Thanks for any advice you can give.


----------



## SirDice (Oct 28, 2022)

Courtdank said:


> GeForce MMX440 64mb graphics card


You're going to want a more modern card though. This thing is ancient. NVidia driver web page doesn't even show Geforce4 any more.

I would really suggest scouring the second hand market and get yourself an older 3rd gen Intel core i3 or i5 system. There are plenty of old (small form factor) business PCs being sold. Those are a much better alternative.


----------



## Alain De Vos (Oct 28, 2022)

It has an 4x/8x AGP (Accelerated Graphics Port) slot.
So a cheap AMD/RADEON card will do also if the form-factor fits.

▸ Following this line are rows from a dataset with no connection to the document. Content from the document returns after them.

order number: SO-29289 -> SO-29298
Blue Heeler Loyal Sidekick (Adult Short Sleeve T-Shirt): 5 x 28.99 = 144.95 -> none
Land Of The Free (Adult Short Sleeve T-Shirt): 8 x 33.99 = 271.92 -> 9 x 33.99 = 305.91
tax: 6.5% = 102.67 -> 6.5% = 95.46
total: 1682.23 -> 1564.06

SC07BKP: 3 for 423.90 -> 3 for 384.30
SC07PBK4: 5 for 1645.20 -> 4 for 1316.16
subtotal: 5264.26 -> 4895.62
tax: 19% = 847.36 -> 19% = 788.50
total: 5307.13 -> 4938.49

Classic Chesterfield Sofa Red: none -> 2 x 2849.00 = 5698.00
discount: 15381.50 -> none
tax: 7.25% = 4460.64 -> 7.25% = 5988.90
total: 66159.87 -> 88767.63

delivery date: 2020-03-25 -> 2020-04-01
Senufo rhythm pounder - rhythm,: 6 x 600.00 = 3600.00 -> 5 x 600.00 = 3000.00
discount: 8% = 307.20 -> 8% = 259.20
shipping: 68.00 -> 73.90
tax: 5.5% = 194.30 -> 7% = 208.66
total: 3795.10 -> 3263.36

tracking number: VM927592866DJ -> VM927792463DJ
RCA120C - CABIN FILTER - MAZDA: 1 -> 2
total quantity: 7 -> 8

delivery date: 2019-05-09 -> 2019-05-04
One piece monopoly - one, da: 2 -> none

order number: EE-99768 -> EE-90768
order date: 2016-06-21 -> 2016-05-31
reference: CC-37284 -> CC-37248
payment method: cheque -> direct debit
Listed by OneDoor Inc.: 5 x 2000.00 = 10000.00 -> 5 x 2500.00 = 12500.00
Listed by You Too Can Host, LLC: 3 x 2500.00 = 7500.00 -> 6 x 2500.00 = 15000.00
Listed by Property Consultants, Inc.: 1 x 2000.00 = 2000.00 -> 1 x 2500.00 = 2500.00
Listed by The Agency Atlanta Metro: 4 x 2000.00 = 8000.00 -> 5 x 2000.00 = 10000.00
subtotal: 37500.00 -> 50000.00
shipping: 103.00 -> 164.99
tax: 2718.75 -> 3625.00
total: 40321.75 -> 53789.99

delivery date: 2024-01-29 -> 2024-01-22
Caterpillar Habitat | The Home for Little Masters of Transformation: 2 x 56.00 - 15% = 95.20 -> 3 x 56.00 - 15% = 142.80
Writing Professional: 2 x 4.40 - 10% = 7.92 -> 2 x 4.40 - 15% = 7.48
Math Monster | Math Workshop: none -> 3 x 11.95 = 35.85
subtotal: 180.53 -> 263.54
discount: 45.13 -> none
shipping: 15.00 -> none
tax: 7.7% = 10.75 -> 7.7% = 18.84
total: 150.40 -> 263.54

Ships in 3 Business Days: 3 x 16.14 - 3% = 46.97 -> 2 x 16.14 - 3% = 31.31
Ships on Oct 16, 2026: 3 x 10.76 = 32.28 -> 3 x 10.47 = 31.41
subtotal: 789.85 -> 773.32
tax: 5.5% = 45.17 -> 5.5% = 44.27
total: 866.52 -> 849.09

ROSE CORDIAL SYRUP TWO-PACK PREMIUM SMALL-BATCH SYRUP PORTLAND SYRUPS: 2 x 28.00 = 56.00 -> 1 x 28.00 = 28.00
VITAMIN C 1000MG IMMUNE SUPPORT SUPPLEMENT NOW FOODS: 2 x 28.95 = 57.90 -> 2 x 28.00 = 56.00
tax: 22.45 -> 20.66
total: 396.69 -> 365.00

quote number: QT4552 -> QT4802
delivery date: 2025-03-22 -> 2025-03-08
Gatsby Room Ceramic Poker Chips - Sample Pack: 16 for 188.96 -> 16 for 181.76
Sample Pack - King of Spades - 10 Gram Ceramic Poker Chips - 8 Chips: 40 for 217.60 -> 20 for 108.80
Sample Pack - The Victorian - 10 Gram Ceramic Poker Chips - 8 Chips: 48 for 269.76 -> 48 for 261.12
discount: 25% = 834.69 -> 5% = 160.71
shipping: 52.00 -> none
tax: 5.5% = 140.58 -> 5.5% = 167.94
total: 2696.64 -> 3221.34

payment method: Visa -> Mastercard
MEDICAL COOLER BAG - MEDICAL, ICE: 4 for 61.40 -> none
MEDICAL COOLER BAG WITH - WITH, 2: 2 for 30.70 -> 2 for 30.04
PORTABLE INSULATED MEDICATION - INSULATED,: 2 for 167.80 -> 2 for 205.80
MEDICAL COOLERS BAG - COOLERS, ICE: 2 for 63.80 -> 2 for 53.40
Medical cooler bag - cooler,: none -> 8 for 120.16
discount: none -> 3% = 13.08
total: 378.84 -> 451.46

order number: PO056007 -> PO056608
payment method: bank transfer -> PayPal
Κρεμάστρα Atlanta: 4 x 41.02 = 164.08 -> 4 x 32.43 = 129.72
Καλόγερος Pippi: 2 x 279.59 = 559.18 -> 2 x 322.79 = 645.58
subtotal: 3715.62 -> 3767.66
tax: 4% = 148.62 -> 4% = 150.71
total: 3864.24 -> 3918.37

			Graphics/AMD-GPU-Matrix - FreeBSD Wiki


----------



## Phishfry (Oct 28, 2022)

Courtdank said:


> Socket 478 Intel Pentium 4 HT @ 3.2GHz


Some of these were flamethrowers.








						Product Specifications
					

quick reference guide including specifications, features, pricing, compatibility, design documentation, ordering codes, spec codes and more.




					ark.intel.com
				




Look for the 6xx series. They had lower TDP. Prescott was a dog. You want Cedar Mill if the board will take them.


			https://www.intel.com/content/www/us/en/products/sku/27483/intel-pentium-4-processor-651-supporting-ht-technology-2m-cache-3-40-ghz-800-mhz-fsb/specifications.html


----------



## Alain De Vos (Oct 28, 2022)

What is the number of  cores? I find this an important parameter.


----------



## Phishfry (Oct 28, 2022)

Alain De Vos said:


> What is the number of cores? I find this an important parameter.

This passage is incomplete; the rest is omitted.